Pour le plus grand bonheur d'Anna, nous voyons notre meilleur ami arriver seul au loin. Lorsqu'il nous rejoint enfin, nous allons vers le centre-ville pour commencer notre shopping. À vrai dire, Ayden et moi n'avons accepté de venir uniquement parce qu'Anna nous a promis que nous irions dans un super restaurant ce midi. Les boutiques, très peu pour moi. Mais je peux bien faire une exception pour une fois, pour elle. Le premier magasin dans lequel nous rentrons est un magasin de prêt-à-porter, évidemment. Les rayons pour femmes sont bien plus conséquents que ceux pour les hommes, mais Ayden me dirige vers eux quand même. Laissant Anna arpenter les rayons et s'extasier devant chaque robe qu'elle trouve, il me maintient un peu à l'écart et je comprends qu'il veut me parler.


- Bon mec, va falloir que t'agisses avec Anna ! Me dit-il en sortant ça de nulle part.

Je rigole, mais ne sais pas vraiment quoi répliquer.

- Je suis sérieux ! T'as vu comment tu la dévores du regard, et elle, impossible de détourner son regard de toi plus de deux minutes ! Y'a quelque chose, c'est indéniable, mon pote !

- Nan... et puis on est bien comme on est tu crois pas ?

- Si la situation te convient, OK. Mais crois-moi vous deux, ça a l'air sérieux !

- Mais y'a pas de « nous deux » ! On est a-mis, j'explique en insistant sur le dernier mot.

- Je crois que y'a que vous deux qui pensez ça, mais OK, je vous laisse tranquille !

Il me regarde et je sais que je souris bêtement et que ce sont mes sentiments qui me trahissent. Pour le moment, je ne me sens prêt à en parler ni avec Anna ni avec lui, alors qu'il me lâche !

Anna se rapproche dangereusement de nous et j'écourte la conversation pour ne pas qu'elle entende de quoi nous parlons.

- Vous faites quoi ? nous demande-t-elle en prenant un short en jeans en mains.

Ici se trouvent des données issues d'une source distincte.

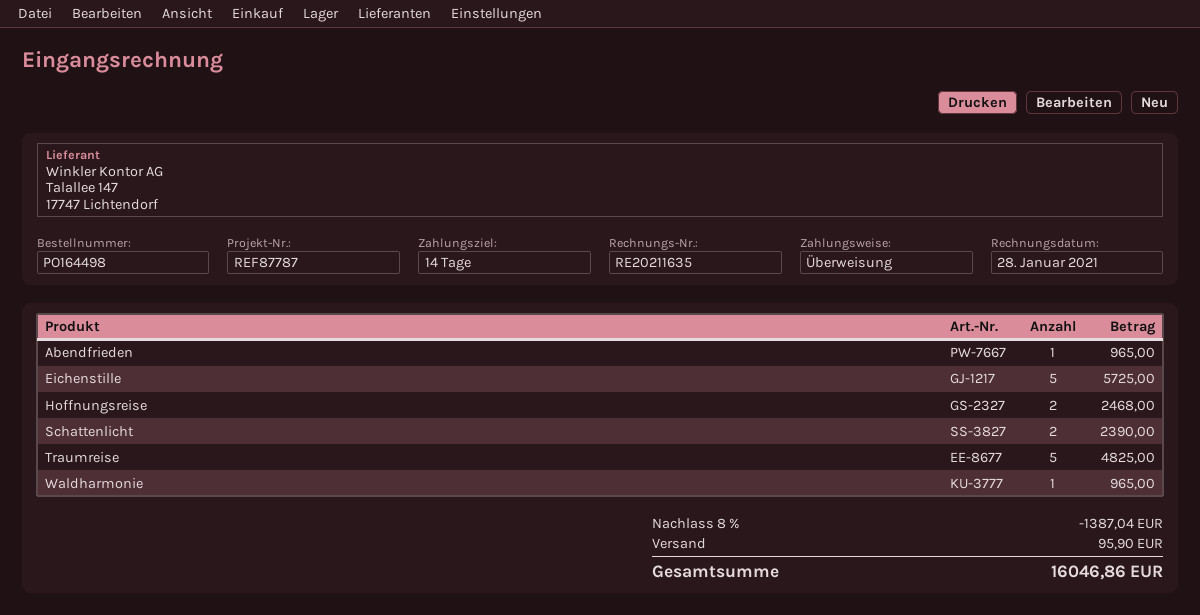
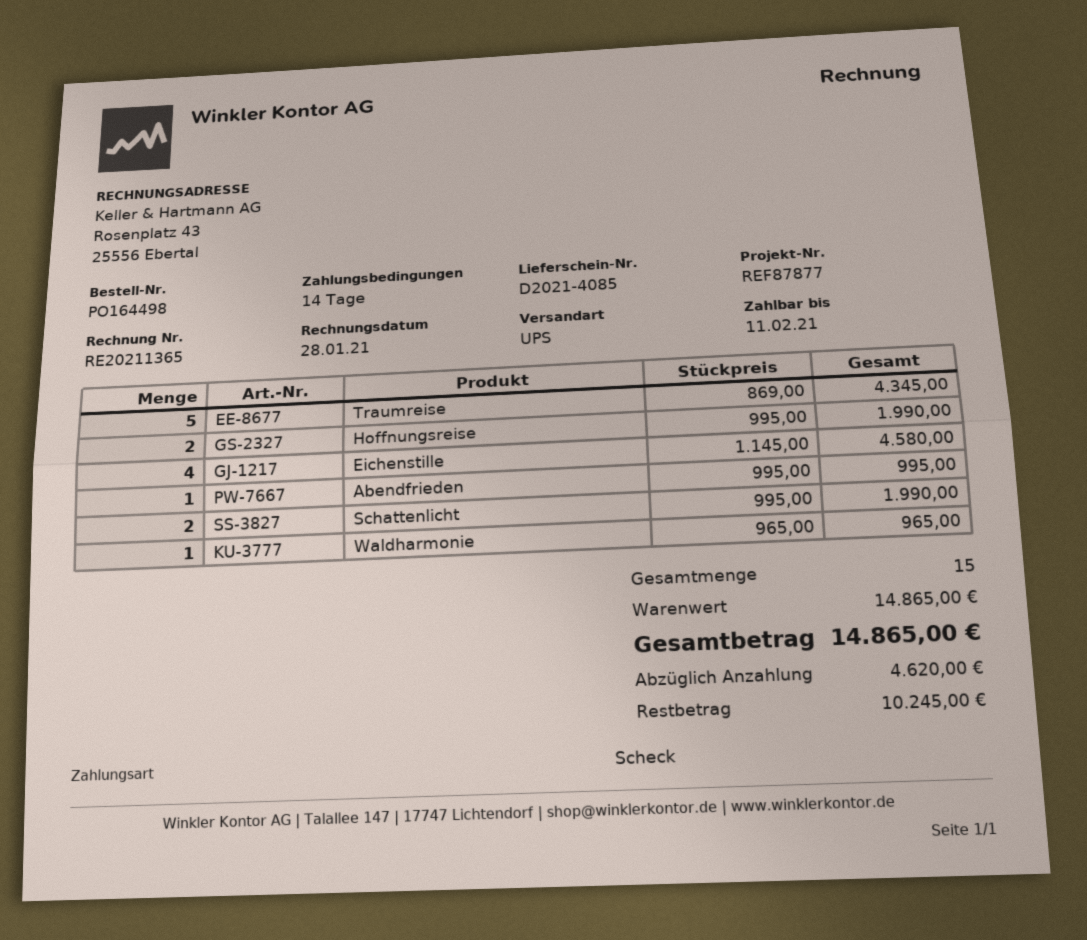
invoice number: RE20211635 -> RE20211365
reference: REF87787 -> REF87877
payment method: bank transfer -> cheque
Abendfrieden: 1 for 965.00 -> 1 for 995.00
Eichenstille: 5 for 5725.00 -> 4 for 4580.00
Hoffnungsreise: 2 for 2468.00 -> 2 for 1990.00
Schattenlicht: 2 for 2390.00 -> 2 for 1990.00
Traumreise: 5 for 4825.00 -> 5 for 4345.00
discount: 8% = 1387.04 -> none
shipping: 95.90 -> none
total: 16046.86 -> 14865.00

- Rien, rien, je réponds trop rapidement à mon goût.

Elle nous dévisage, perplexe.

- De quoi vous parliez ?

- De... j'hésite et cherche Ayden du regard pour qu'il me vienne en aide.

- De l'endroit où on va manger après ! intervient-il juste au bon moment.

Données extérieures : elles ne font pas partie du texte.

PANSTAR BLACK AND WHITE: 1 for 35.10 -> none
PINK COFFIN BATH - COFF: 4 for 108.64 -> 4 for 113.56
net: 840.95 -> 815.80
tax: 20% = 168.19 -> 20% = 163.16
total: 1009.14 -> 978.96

- Mouais, je vais vous croire pour cette fois.

- Comment ça « pour cette fois » ? je répète intrigué.

- Bah oui, vous allez me faire croire que vous parliez d'un truc aussi banal alors que vous vous êtes exprès éloignés ! Je vois tout, les gars, dit-elle avec un sourire espiègle. Je vous crois pour cette fois, mais croyez-moi que vous ne vous en sortirez pas comme ça si vous vous éclipsez encore...

Ni Ayden ni moi ne répondons quelque chose, parce que sa façon de raisonner me fait vraiment rire. Nos regards se croisent et nous éclatons de rire, laissant Anna dans l'incompréhension. Je m'approche d'elle et passe ma main autour de ses épaules :

- Oh, pauvre petite Anna ! Allez, on peut aller manger maintenant ?

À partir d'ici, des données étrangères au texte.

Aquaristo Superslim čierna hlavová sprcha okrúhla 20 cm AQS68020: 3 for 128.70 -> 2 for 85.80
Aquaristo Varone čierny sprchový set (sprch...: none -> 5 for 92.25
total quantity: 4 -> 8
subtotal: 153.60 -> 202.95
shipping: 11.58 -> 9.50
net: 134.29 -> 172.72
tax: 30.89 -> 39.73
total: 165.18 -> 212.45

Elle rit à son tour et nous sortons du magasin sans reparler de ce qui vient de se passer.


Au restaurant, nous parlons de choses sans importance, et je repense sans arrêt au père de Lola. Il faut que je leur raconte ce qu'il m'a dit au téléphone. Anna connaît ce que la presse en a dit, mais elle ne sait pas tout ce que son père m'a dit. Ayden est vaguement au courant puisque ma meilleure amie lui en a parlé, mais nous n'en avons pas reparlé ensemble.

Je profite du moment où le serveur nous apporte nos plats pour commencer à aborder le sujet. Ils m'écoutent, très attentifs à ce que je leur explique. Ils me laissent leur raconter toute ma conversation avec Charly sans m'interrompre une seule fois. Mais une fois mon histoire finie, je sens dans leurs regards qu'ils ont mille et une questions en tête. Je les comprends, il y a de quoi ! Nous continuons donc d'en parler et Anna paraît soulagée qu'elle soit enfermée à l'hôpital. Mais tous deux sont horrifiés de ce qui est arrivée à Lola enfant.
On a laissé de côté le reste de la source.